→ WORK TASK: Apart from the images, every record here needs to be copied exactly.

→ DATA TO USE:
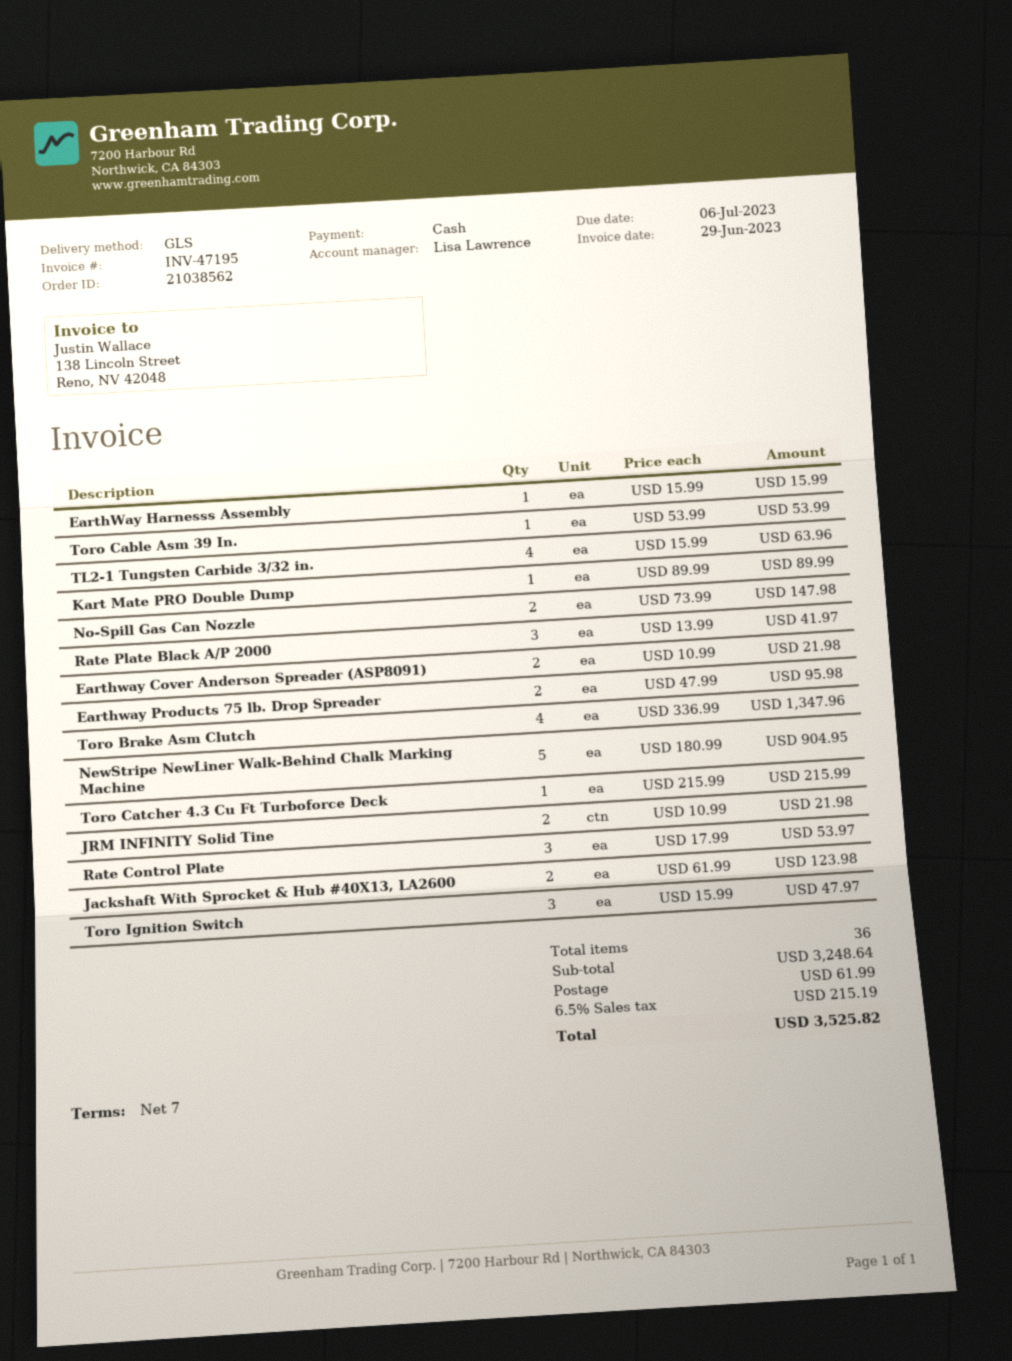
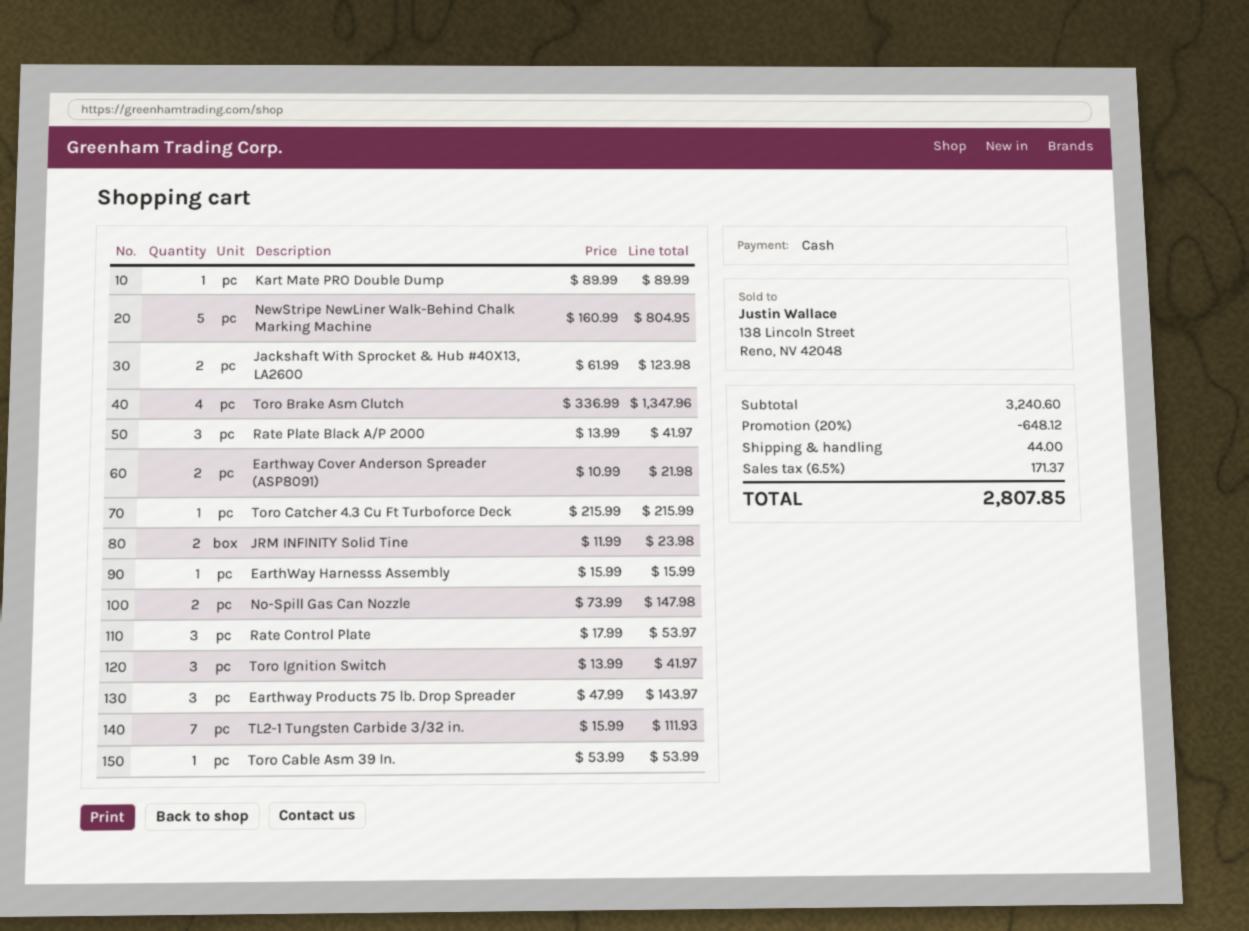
TL2-1 Tungsten Carbide 3/32 in.: 4 x 15.99 = 63.96 -> 7 x 15.99 = 111.93
Earthway Products 75 lb. Drop Spreader: 2 x 47.99 = 95.98 -> 3 x 47.99 = 143.97
NewStripe NewLiner Walk-Behind Chalk Marking Machine: 5 x 180.99 = 904.95 -> 5 x 160.99 = 804.95
JRM INFINITY Solid Tine: 2 x 10.99 = 21.98 -> 2 x 11.99 = 23.98
Toro Ignition Switch: 3 x 15.99 = 47.97 -> 3 x 13.99 = 41.97
subtotal: 3248.64 -> 3240.60
discount: none -> 20% = 648.12
shipping: 61.99 -> 44.00
tax: 6.5% = 215.19 -> 6.5% = 171.37
total: 3525.82 -> 2807.85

→ ANSWER SPACE:
TL2-1 Tungsten Carbide 3/32 in.: 4 x 15.99 = 63.96 -> 7 x 15.99 = 111.93
Earthway Products 75 lb. Drop Spreader: 2 x 47.99 = 95.98 -> 3 x 47.99 = 143.97
NewStripe NewLiner Walk-Behind Chalk Marking Machine: 5 x 180.99 = 904.95 -> 5 x 160.99 = 804.95
JRM INFINITY Solid Tine: 2 x 10.99 = 21.98 -> 2 x 11.99 = 23.98
Toro Ignition Switch: 3 x 15.99 = 47.97 -> 3 x 13.99 = 41.97
subtotal: 3248.64 -> 3240.60
discount: none -> 20% = 648.12
shipping: 61.99 -> 44.00
tax: 6.5% = 215.19 -> 6.5% = 171.37
total: 3525.82 -> 2807.85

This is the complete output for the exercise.